Quando un ministro parla con un soggetto di quel livello, istituzionale o meno, ogni suo desiderio è un ordine. Peraltro un ministro con un ruolo importante, perché chi ascoltava sapeva di parlare con un braccio destro di Renzi, quasi un alter-ego dell’ex presidente del Consiglio. Faccio un esempio, sperando di non offendere nessuno. Se una donna si ferma davanti a una vetrina e dice: “Che bello quel cappotto”, fa intendere che vorrebbe che quel cappotto le venisse regalato.

Per Renato Brunetta Forza Italia è l’unica forza politica che esce integra dal polverone sulle banche.

Brunetta taccia, per favore. Non voglio ricordare certe sue avventure, magari non sulle banche ma su altre questioni, come i famosi “Capitani coraggiosi”. Gli unici che escono integri siamo noi, che su quella vicenda bancaria non ci abbiamo mai messo il becco e mai vorremmo mettercelo.

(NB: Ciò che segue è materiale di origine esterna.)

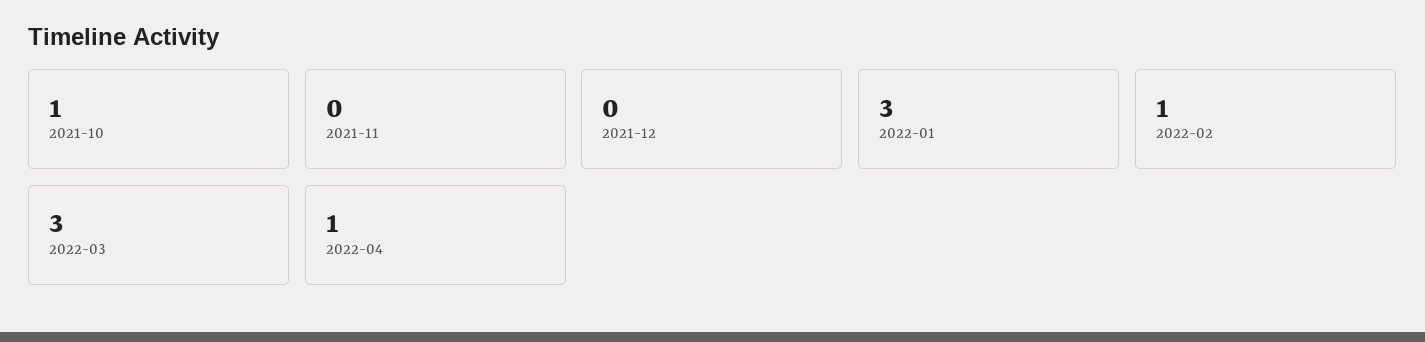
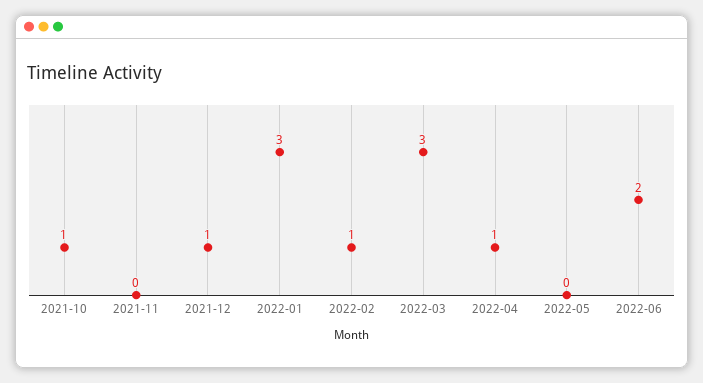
2021-12: 0 -> 1
2022-05: none -> 0
2022-06: none -> 2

Di Maio ha dichiarato che, in caso di una vittoria dei Cinque Stelle, valuterà un’alleanza di governo sulla base dei gruppi parlamentari che si formeranno. Con chi cerchereste un dialogo per primi?

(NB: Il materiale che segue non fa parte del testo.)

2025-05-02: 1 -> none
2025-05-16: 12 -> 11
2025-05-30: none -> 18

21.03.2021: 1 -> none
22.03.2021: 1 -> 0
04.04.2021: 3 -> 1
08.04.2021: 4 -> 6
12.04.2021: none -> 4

La nostra linea è chiara dal 2013, anche se è stata sempre distorta. Noi mettiamo sul piatto un programma di 20 punti, io la definisco un’offerta pubblica di acquisto (Opa). Dobbiamo superare la logica della poltrona in cambio dell’appoggio a un punto del programma. Noi abbiamo già dimostrato di saper votare i provvedimenti di buon senso senza richiedere qualcosa in cambio. Ci aspettiamo lo stesso dagli altri.

Fra questi punti rientra il referendum per uscire dall’Euro? Di Maio è stato chiaro l’altro giorno su La7: in caso di una consultazione voterebbe per abbandonare l’Eurozona.

Se si arriverà a un referendum, vorrà dire che le avremo provate tutte e saremo arrivati a un punto di rottura.

Quali condizioni porreste per scongiurare il referendum?

Il superamento del Fiscal Compact. Bisogna parificare quel che viene concesso agli altri Paesi rispetto a quanto viene concesso all’Italia. Oggi non appena l’Italia sfora i limiti l’Europa la bacchetta e la Commissione invia le lettere, se lo fa la Germania tutti tacciono. È come se entrambi i Paesi avessero a disposizione una Ferrari, ma la Germania viaggiasse su un’autostrada e l’Italia su una strada sterrata. Non serve a niente battere i pugni sul tavolo: il referendum serve come extrema ratio per far rinsavire qualcuno a Bruxelles.